WHAT TO DO: With the pictures excluded, reproduce all of the data exactly.
===== RECORDS TO PROCESS
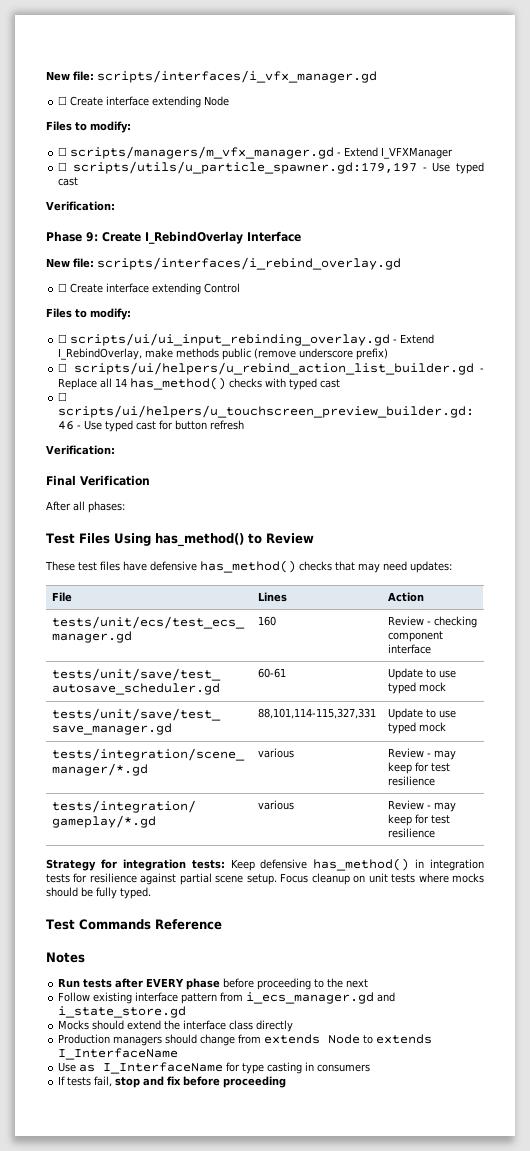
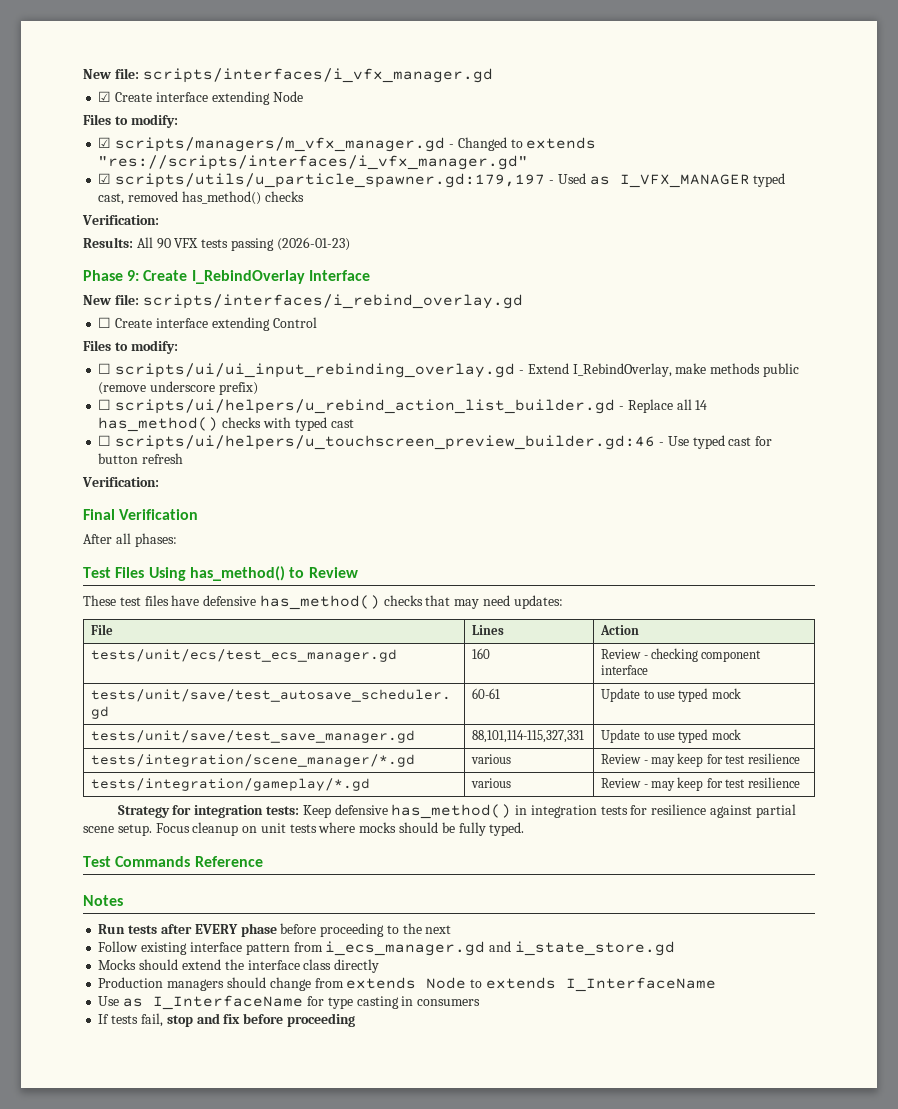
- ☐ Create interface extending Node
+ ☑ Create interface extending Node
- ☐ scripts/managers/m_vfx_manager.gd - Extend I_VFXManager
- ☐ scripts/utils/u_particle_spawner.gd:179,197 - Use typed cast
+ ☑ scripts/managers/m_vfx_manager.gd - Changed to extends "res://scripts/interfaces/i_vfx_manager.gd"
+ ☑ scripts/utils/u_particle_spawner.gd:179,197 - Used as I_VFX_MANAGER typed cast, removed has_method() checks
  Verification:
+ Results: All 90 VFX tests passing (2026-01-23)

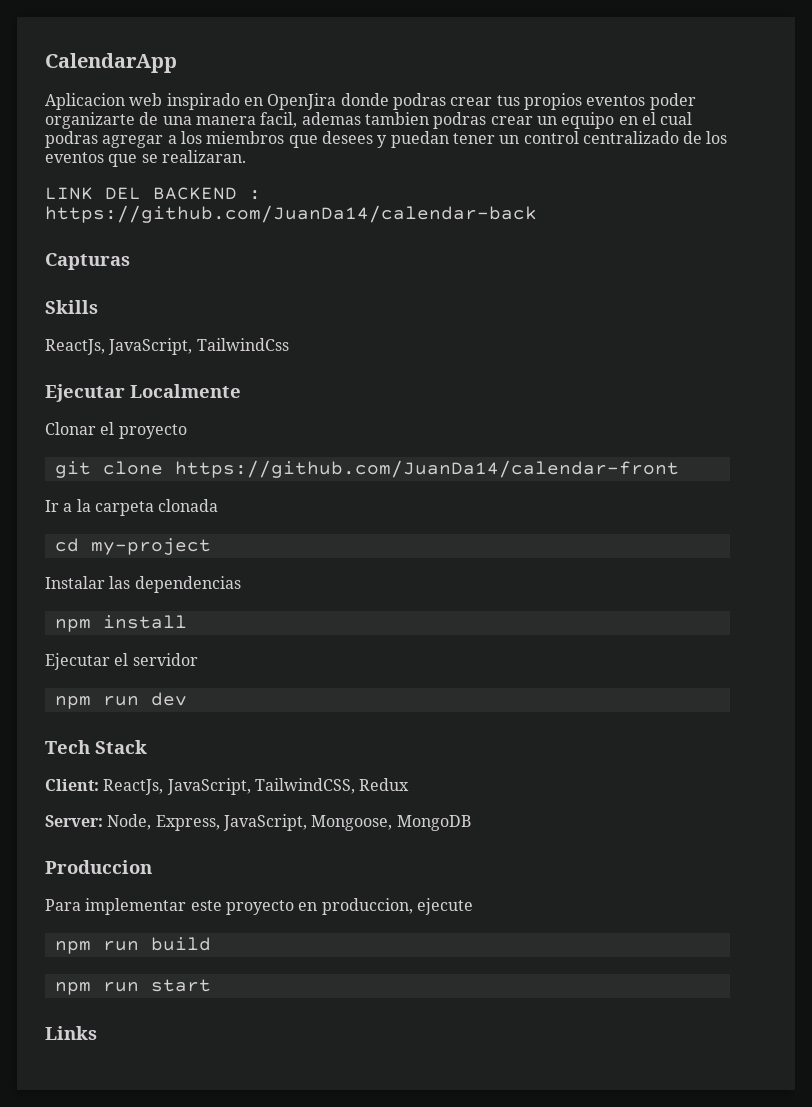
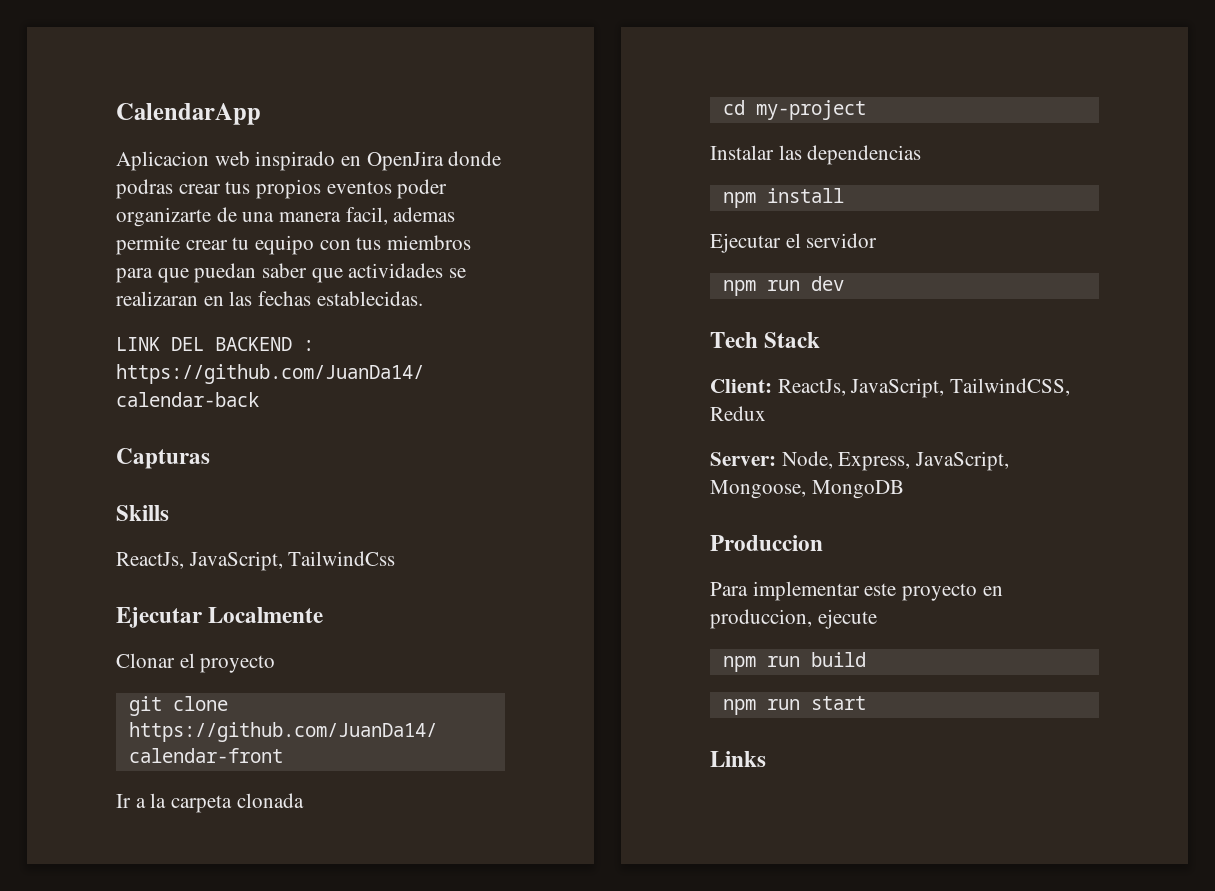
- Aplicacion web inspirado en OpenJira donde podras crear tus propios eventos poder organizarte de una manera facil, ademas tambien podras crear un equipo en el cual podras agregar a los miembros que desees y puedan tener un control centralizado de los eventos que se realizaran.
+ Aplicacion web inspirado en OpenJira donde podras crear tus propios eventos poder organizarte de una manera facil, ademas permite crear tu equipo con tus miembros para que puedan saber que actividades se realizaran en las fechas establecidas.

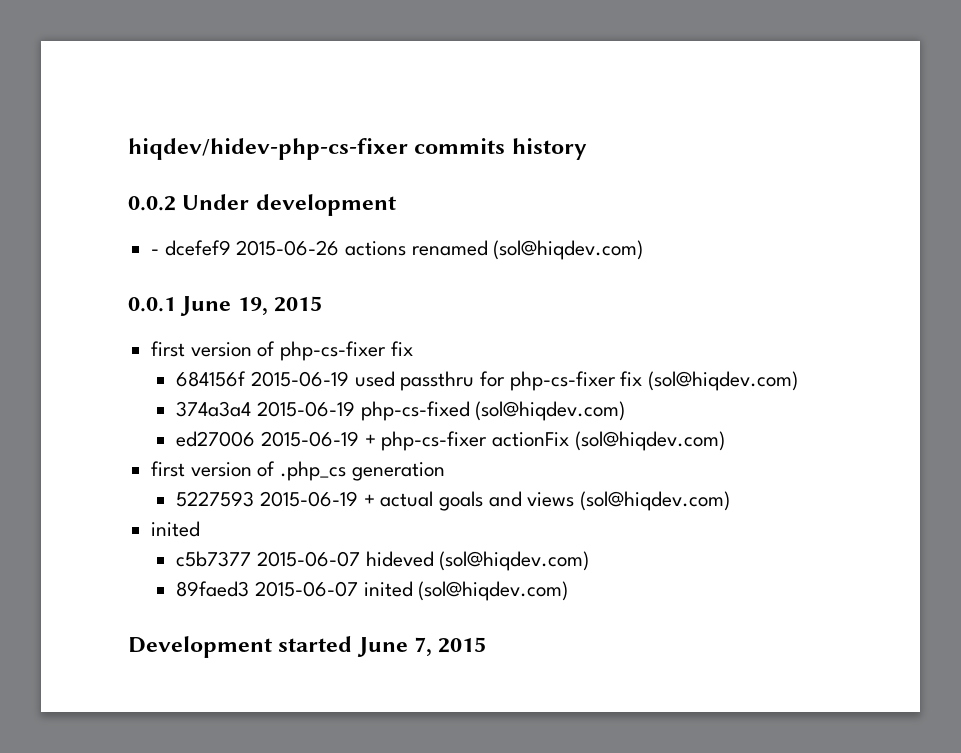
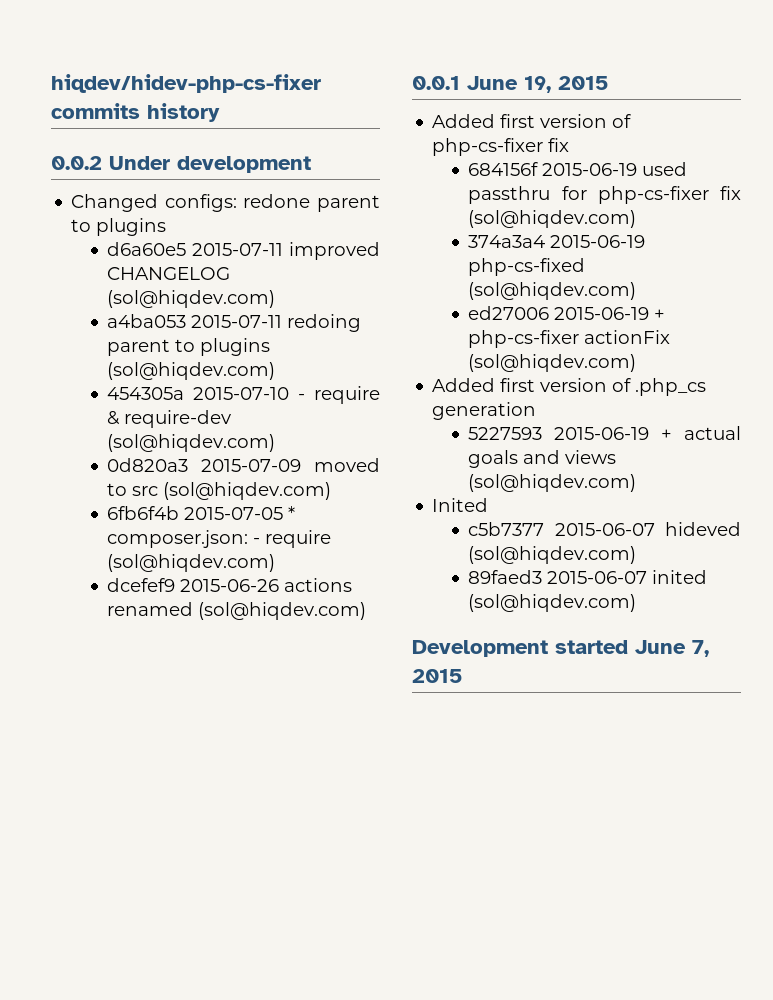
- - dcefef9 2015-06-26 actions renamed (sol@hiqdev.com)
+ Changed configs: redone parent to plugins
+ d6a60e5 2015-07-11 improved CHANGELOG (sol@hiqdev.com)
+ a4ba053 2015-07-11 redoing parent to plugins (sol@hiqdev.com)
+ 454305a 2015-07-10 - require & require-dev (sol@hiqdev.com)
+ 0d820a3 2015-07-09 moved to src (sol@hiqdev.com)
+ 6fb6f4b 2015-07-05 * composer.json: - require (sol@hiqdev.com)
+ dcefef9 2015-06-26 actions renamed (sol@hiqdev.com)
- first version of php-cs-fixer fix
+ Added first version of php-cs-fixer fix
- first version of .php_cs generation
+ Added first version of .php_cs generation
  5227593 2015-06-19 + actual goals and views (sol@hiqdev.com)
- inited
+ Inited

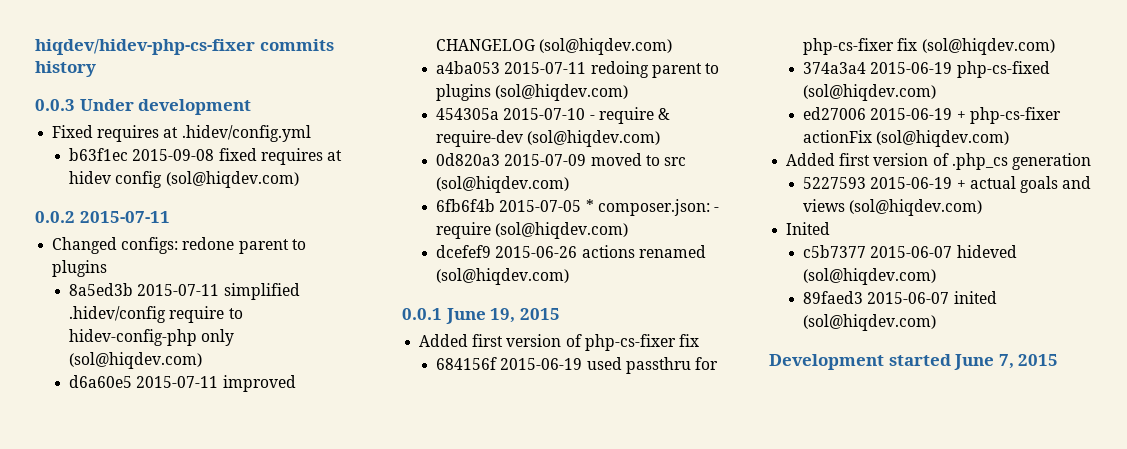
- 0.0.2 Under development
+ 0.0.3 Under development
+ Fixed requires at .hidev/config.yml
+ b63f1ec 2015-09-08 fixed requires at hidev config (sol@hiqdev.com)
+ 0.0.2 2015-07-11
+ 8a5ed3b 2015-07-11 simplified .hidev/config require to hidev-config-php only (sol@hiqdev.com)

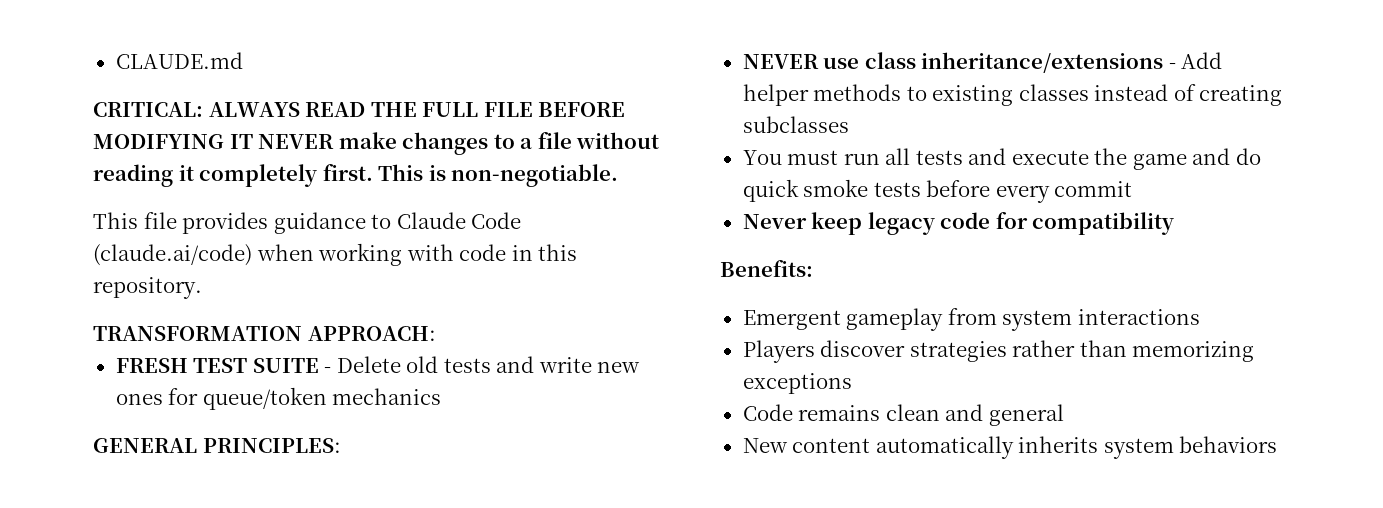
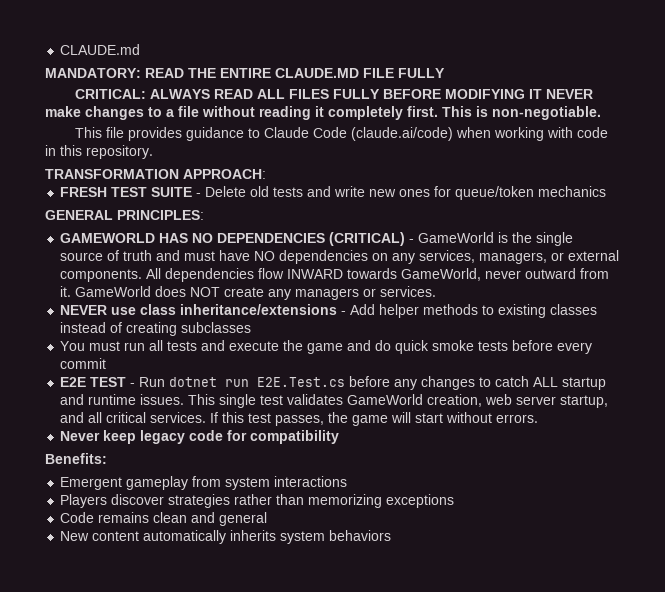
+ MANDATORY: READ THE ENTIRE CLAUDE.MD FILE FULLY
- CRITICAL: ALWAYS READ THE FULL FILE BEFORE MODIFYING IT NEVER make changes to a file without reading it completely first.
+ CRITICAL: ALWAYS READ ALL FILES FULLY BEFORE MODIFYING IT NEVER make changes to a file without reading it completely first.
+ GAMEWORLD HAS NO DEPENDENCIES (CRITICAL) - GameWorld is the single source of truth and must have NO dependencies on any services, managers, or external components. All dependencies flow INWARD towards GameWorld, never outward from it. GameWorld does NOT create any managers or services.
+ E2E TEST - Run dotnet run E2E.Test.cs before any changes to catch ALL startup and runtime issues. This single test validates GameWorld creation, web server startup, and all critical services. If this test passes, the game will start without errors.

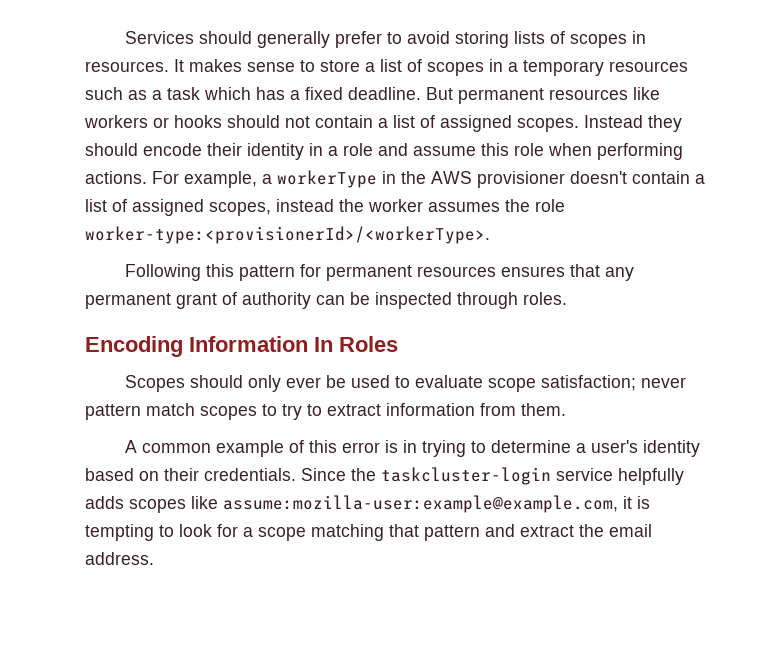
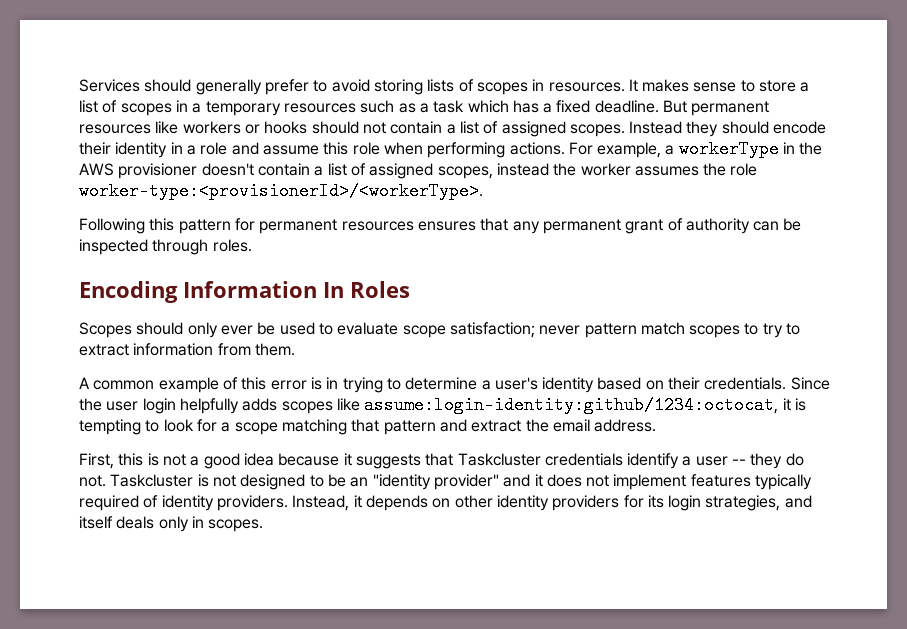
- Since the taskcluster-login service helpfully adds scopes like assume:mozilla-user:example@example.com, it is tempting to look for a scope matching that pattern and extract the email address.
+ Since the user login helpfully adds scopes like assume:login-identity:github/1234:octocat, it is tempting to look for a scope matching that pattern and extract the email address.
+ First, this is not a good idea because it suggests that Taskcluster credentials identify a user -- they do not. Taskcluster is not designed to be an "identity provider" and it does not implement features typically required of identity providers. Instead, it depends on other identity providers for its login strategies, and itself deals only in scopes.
==========
SOLUTION FOR THIS PROBLEM:
- ☐ Create interface extending Node
+ ☑ Create interface extending Node
- ☐ scripts/managers/m_vfx_manager.gd - Extend I_VFXManager
- ☐ scripts/utils/u_particle_spawner.gd:179,197 - Use typed cast
+ ☑ scripts/managers/m_vfx_manager.gd - Changed to extends "res://scripts/interfaces/i_vfx_manager.gd"
+ ☑ scripts/utils/u_particle_spawner.gd:179,197 - Used as I_VFX_MANAGER typed cast, removed has_method() checks
  Verification:
+ Results: All 90 VFX tests passing (2026-01-23)

- Aplicacion web inspirado en OpenJira donde podras crear tus propios eventos poder organizarte de una manera facil, ademas tambien podras crear un equipo en el cual podras agregar a los miembros que desees y puedan tener un control centralizado de los eventos que se realizaran.
+ Aplicacion web inspirado en OpenJira donde podras crear tus propios eventos poder organizarte de una manera facil, ademas permite crear tu equipo con tus miembros para que puedan saber que actividades se realizaran en las fechas establecidas.

- - dcefef9 2015-06-26 actions renamed (sol@hiqdev.com)
+ Changed configs: redone parent to plugins
+ d6a60e5 2015-07-11 improved CHANGELOG (sol@hiqdev.com)
+ a4ba053 2015-07-11 redoing parent to plugins (sol@hiqdev.com)
+ 454305a 2015-07-10 - require & require-dev (sol@hiqdev.com)
+ 0d820a3 2015-07-09 moved to src (sol@hiqdev.com)
+ 6fb6f4b 2015-07-05 * composer.json: - require (sol@hiqdev.com)
+ dcefef9 2015-06-26 actions renamed (sol@hiqdev.com)
- first version of php-cs-fixer fix
+ Added first version of php-cs-fixer fix
- first version of .php_cs generation
+ Added first version of .php_cs generation
  5227593 2015-06-19 + actual goals and views (sol@hiqdev.com)
- inited
+ Inited

- 0.0.2 Under development
+ 0.0.3 Under development
+ Fixed requires at .hidev/config.yml
+ b63f1ec 2015-09-08 fixed requires at hidev config (sol@hiqdev.com)
+ 0.0.2 2015-07-11
+ 8a5ed3b 2015-07-11 simplified .hidev/config require to hidev-config-php only (sol@hiqdev.com)

+ MANDATORY: READ THE ENTIRE CLAUDE.MD FILE FULLY
- CRITICAL: ALWAYS READ THE FULL FILE BEFORE MODIFYING IT NEVER make changes to a file without reading it completely first.
+ CRITICAL: ALWAYS READ ALL FILES FULLY BEFORE MODIFYING IT NEVER make changes to a file without reading it completely first.
+ GAMEWORLD HAS NO DEPENDENCIES (CRITICAL) - GameWorld is the single source of truth and must have NO dependencies on any services, managers, or external components. All dependencies flow INWARD towards GameWorld, never outward from it. GameWorld does NOT create any managers or services.
+ E2E TEST - Run dotnet run E2E.Test.cs before any changes to catch ALL startup and runtime issues. This single test validates GameWorld creation, web server startup, and all critical services. If this test passes, the game will start without errors.

- Since the taskcluster-login service helpfully adds scopes like assume:mozilla-user:example@example.com, it is tempting to look for a scope matching that pattern and extract the email address.
+ Since the user login helpfully adds scopes like assume:login-identity:github/1234:octocat, it is tempting to look for a scope matching that pattern and extract the email address.
+ First, this is not a good idea because it suggests that Taskcluster credentials identify a user -- they do not. Taskcluster is not designed to be an "identity provider" and it does not implement features typically required of identity providers. Instead, it depends on other identity providers for its login strategies, and itself deals only in scopes.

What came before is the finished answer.